__Data provided__
/---

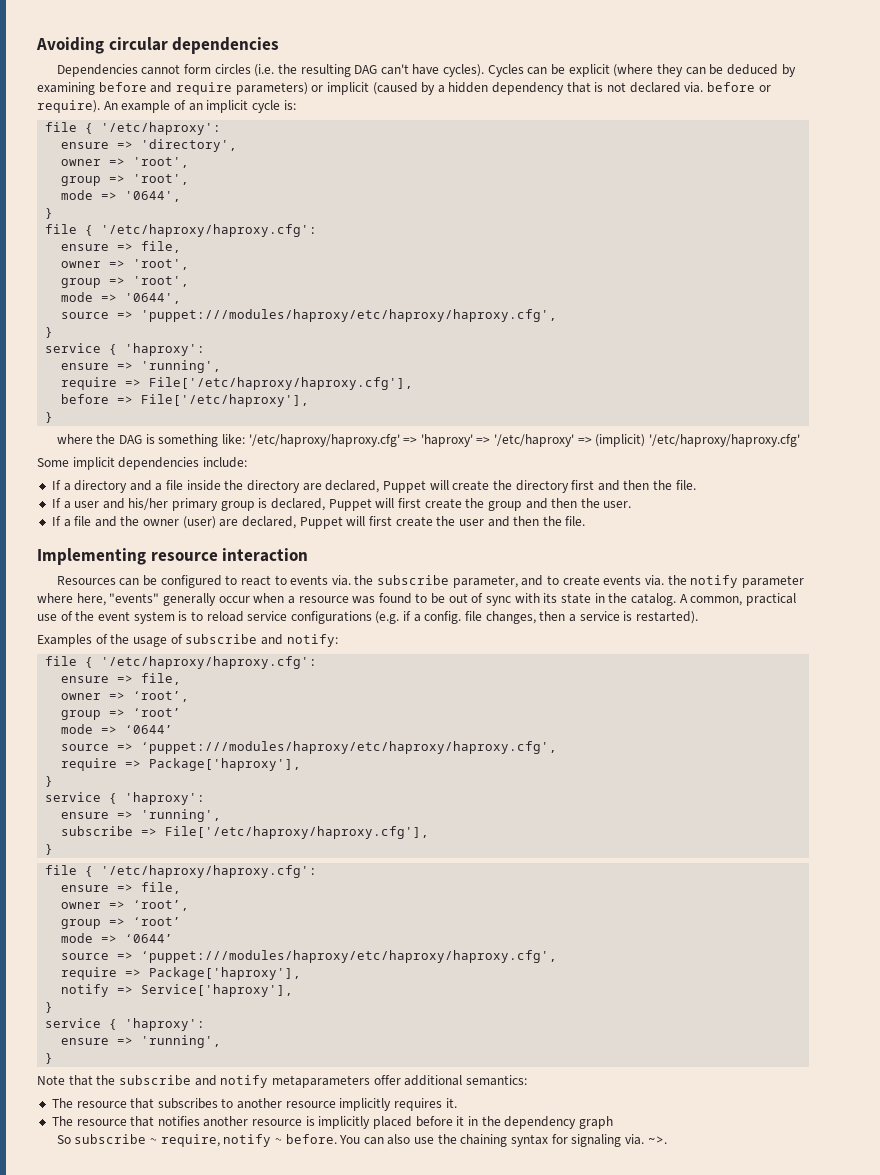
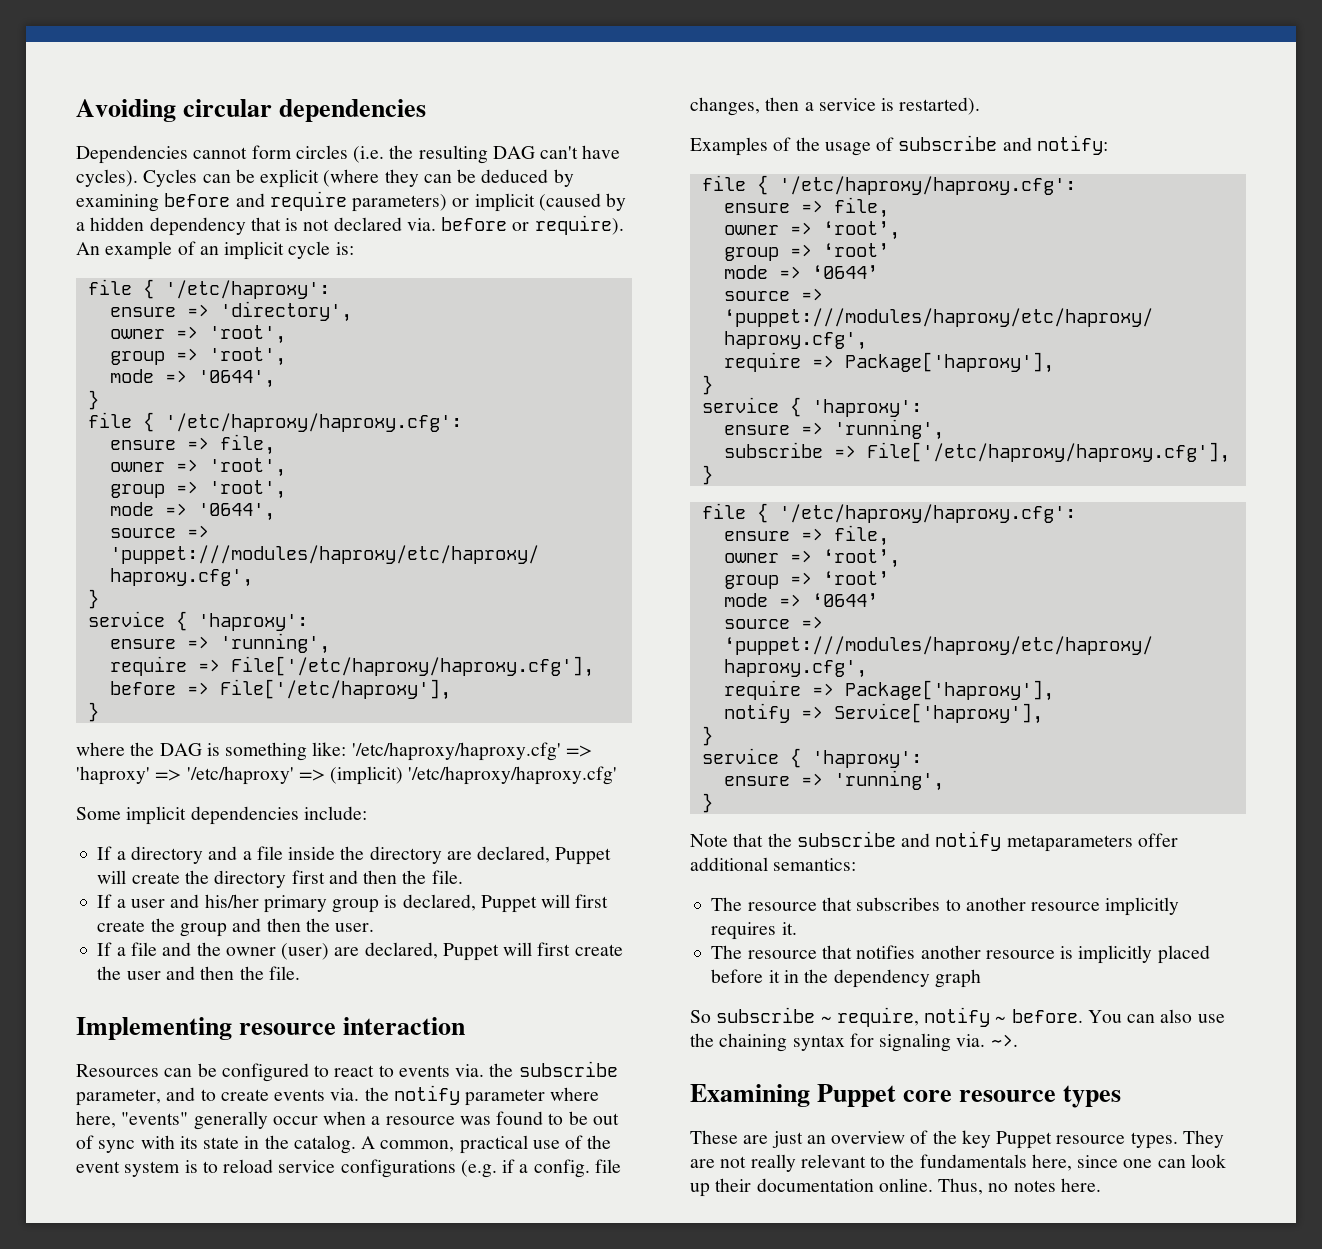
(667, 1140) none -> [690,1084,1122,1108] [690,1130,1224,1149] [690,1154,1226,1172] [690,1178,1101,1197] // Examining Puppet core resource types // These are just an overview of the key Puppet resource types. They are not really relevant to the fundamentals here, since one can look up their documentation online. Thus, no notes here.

\---
/---

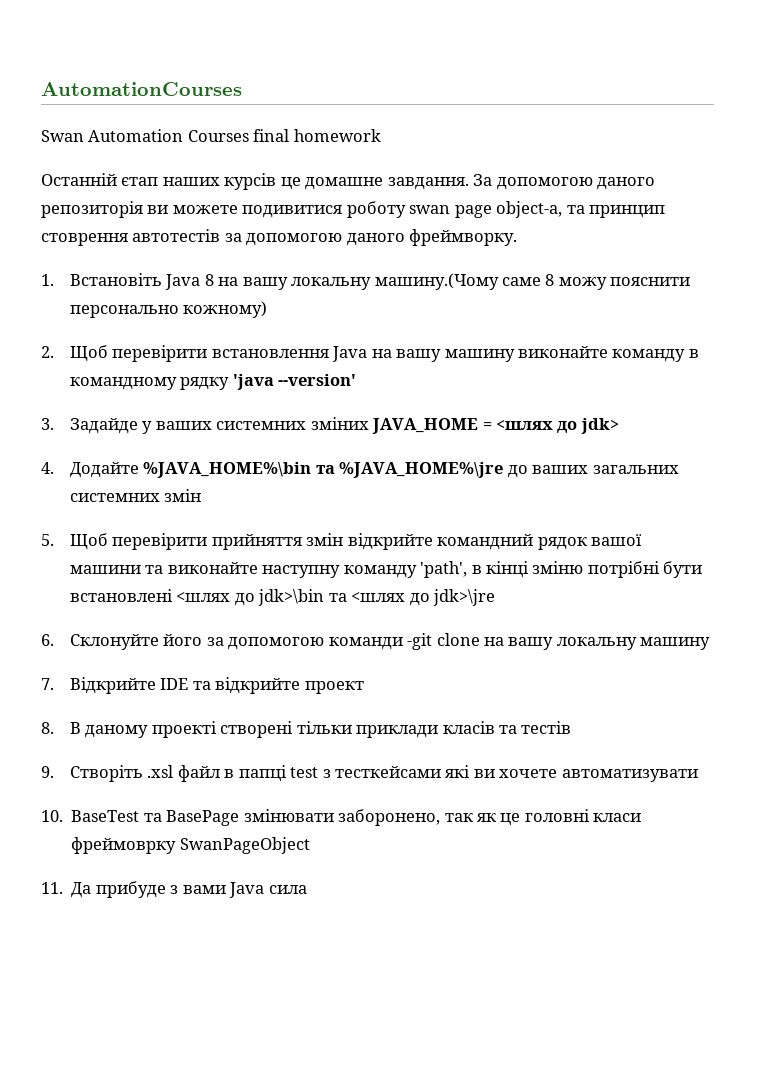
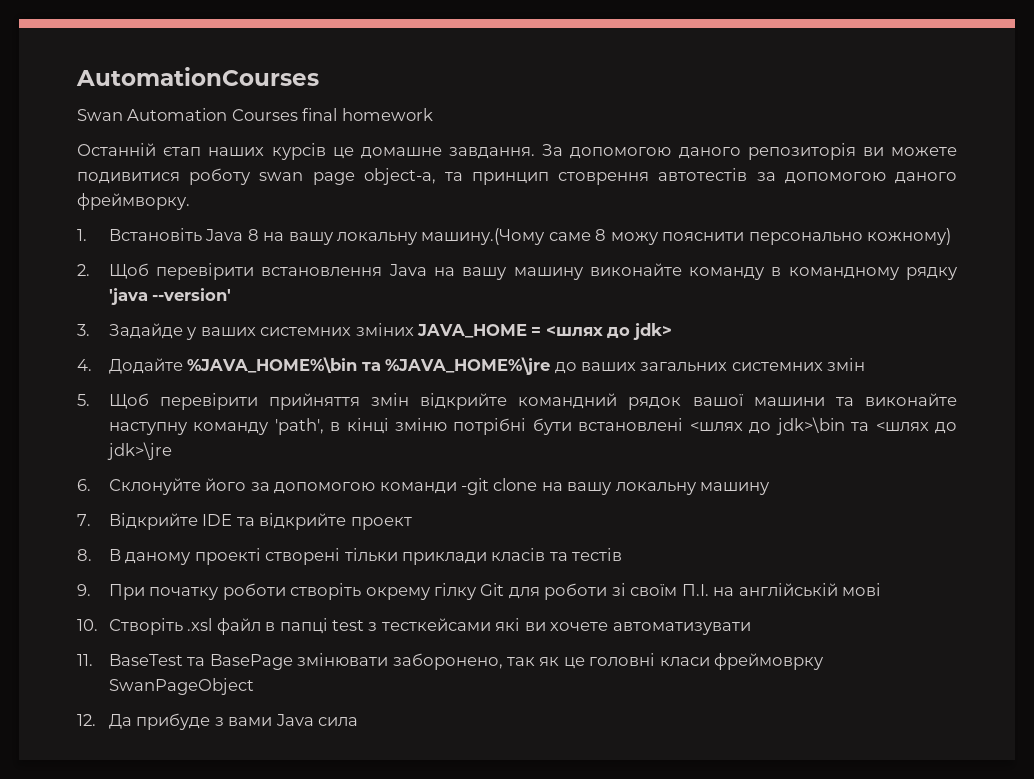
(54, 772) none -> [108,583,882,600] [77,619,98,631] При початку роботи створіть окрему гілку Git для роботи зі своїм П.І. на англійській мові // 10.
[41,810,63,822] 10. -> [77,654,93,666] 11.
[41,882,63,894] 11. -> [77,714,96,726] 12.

\---
/---

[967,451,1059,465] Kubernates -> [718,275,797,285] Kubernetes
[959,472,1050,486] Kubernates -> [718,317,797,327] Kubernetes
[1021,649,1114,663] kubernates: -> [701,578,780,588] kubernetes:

\---

__Task to carry out__
Within the material above, output exactly the lines from the one with "[41,810,63,822] 10. -> [77,654,93,666] 11." through the one with "[41,882,63,894] 11. -> [77,714,96,726] 12.", end lines included, and nothing besides.

__Result of the exercise__
[41,810,63,822] 10. -> [77,654,93,666] 11.
[41,882,63,894] 11. -> [77,714,96,726] 12.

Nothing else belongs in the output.